With a high carbon content, it is perfect for use in steel making industries. It is always ready for use in its natural form and does not need to go through the process of coking as other types of coal have to go through. Its long lasting nature makes it perfect for smelting, fabrication, furnace companies, briquetting charcoal, the production of iron ore pellets and so much more in the metal industry.

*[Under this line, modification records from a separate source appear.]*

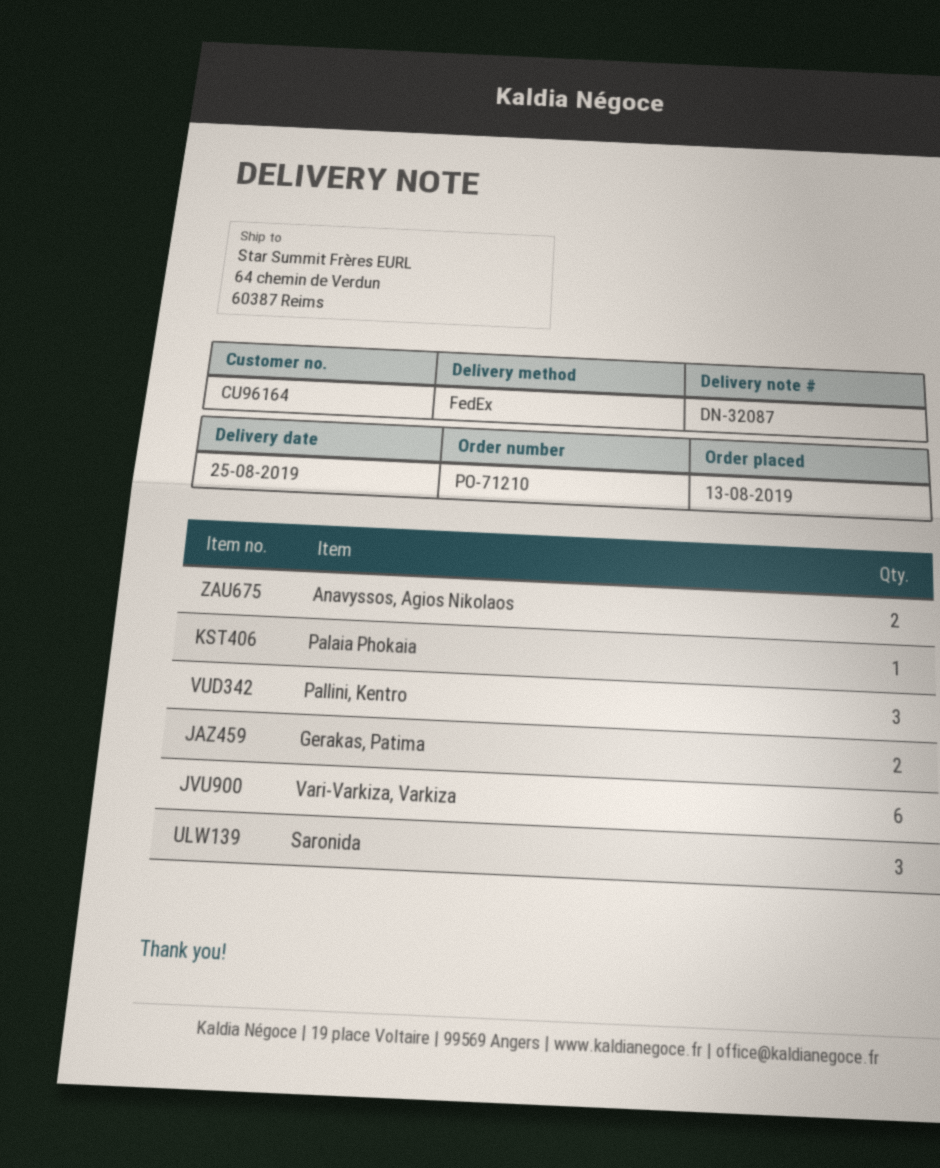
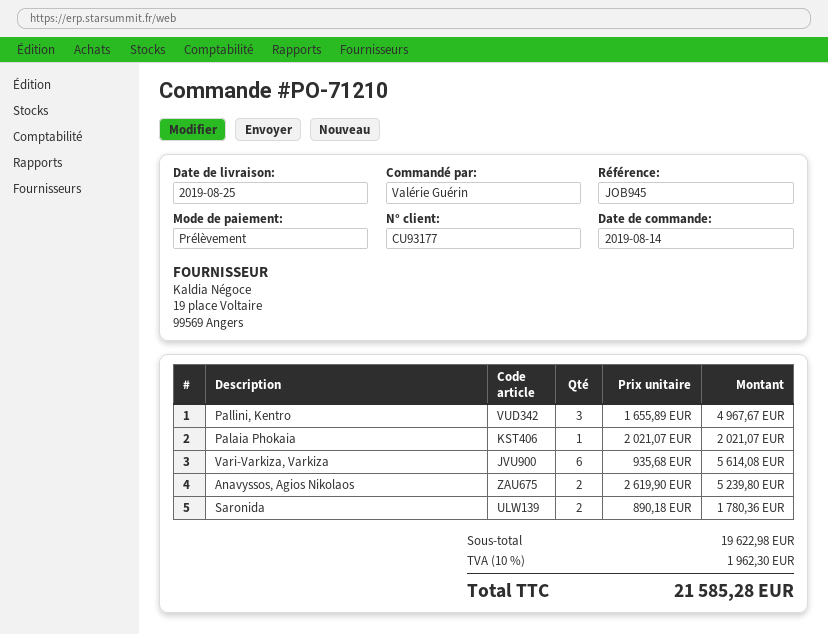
order date: 2019-08-13 -> 2019-08-14
customer number: CU96164 -> CU93177
Gerakas, Patima: 2 -> none
Saronida: 3 -> 2

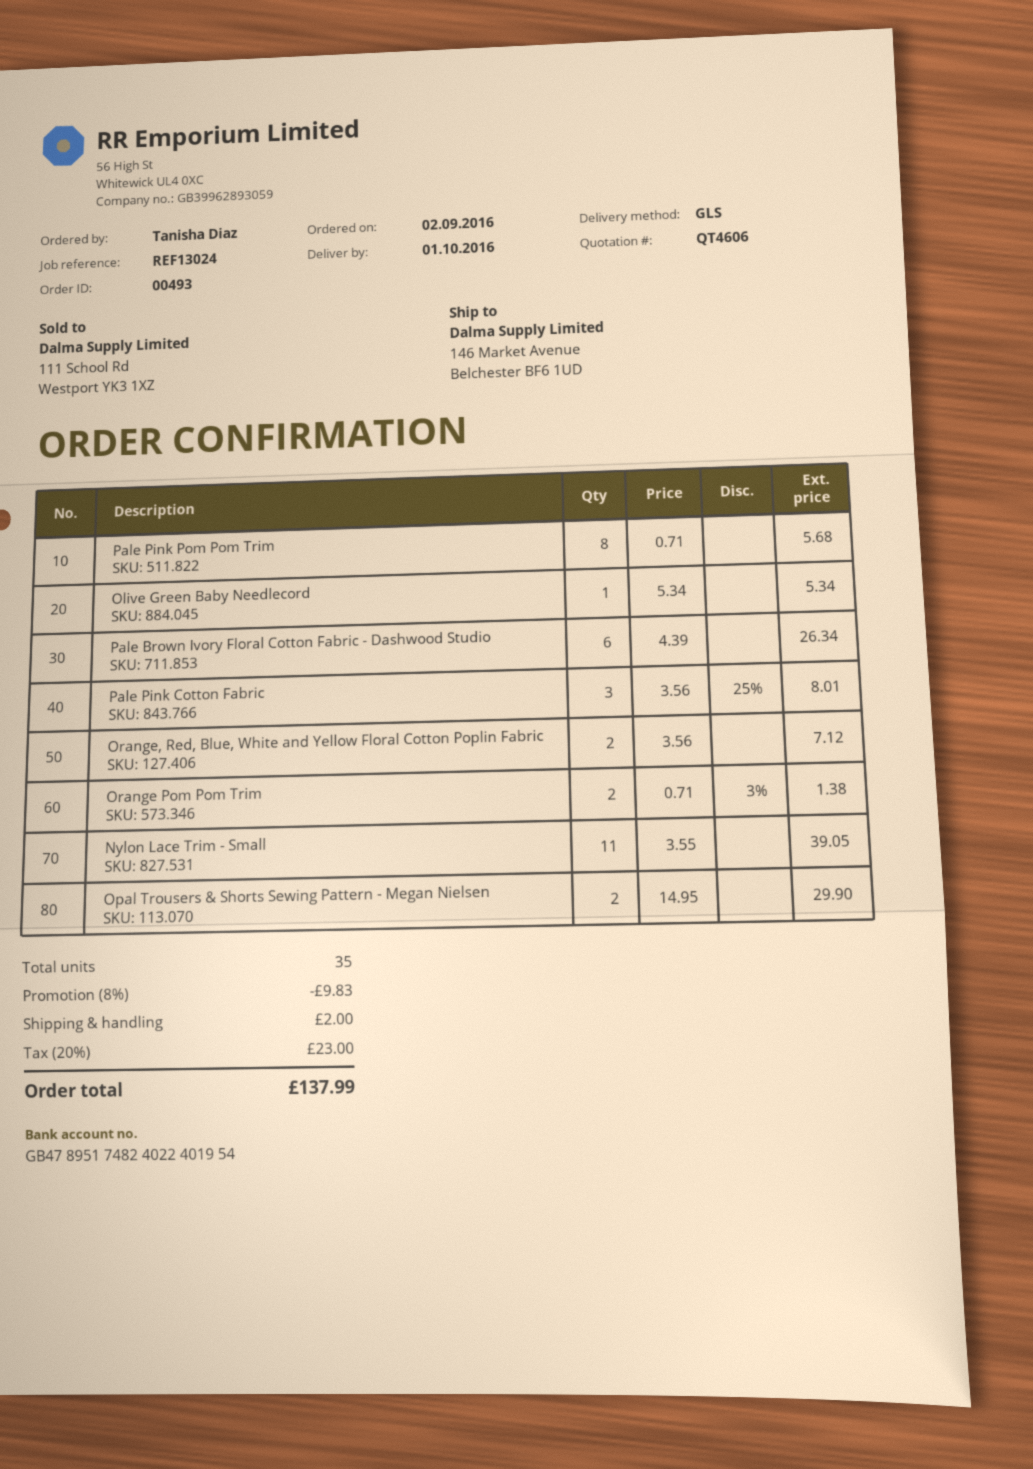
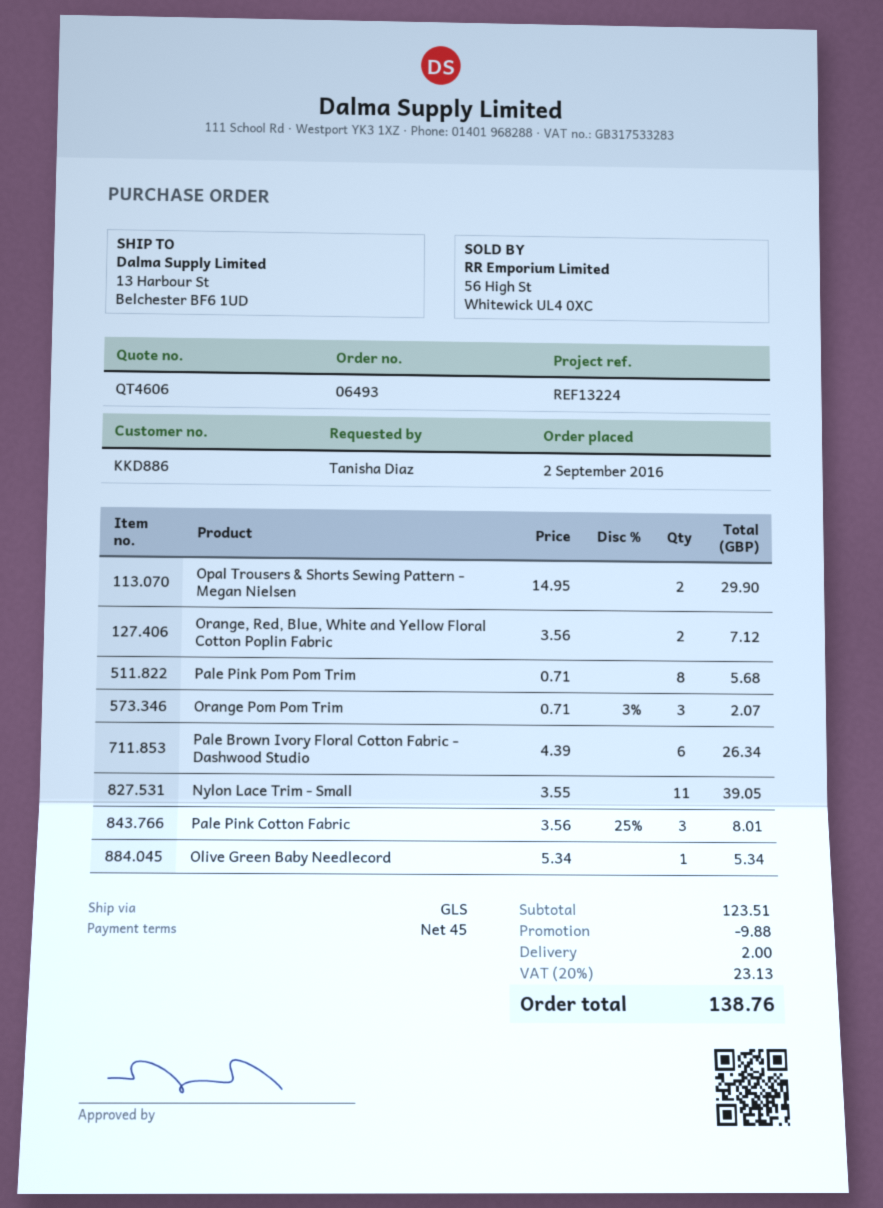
order number: 00493 -> 06493
reference: REF13024 -> REF13224
ship to: 146 Market Avenue, Belchester BF6 1UD -> 13 Harbour St, Belchester BF6 1UD
Orange Pom Pom Trim: 2 x 0.71 - 3% = 1.38 -> 3 x 0.71 - 3% = 2.07
discount: 9.83 -> 9.88
tax: 20% = 23.00 -> 20% = 23.13
total: 137.99 -> 138.76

It was also called ‘Hard Coal’ because of its tough nature. It was considered to be the perfect source of fuel for trains by locomotive engineers. While not many trains are powered by coal anymore, there are still some out there that still utilise this form of coal. It is especially important to use cleaner burning coal to reduce localised pollution levels.
- Anthracite Water Filtration Systems
This material has a specific density and unique shape that is perfect for use in water filtration systems. When used with sand as a filter, anthracite water filtration is considered to be one of the most efficient ways to clean industrial, processed, pool, waste and municipal water and restore it for the purposes of drinking and using.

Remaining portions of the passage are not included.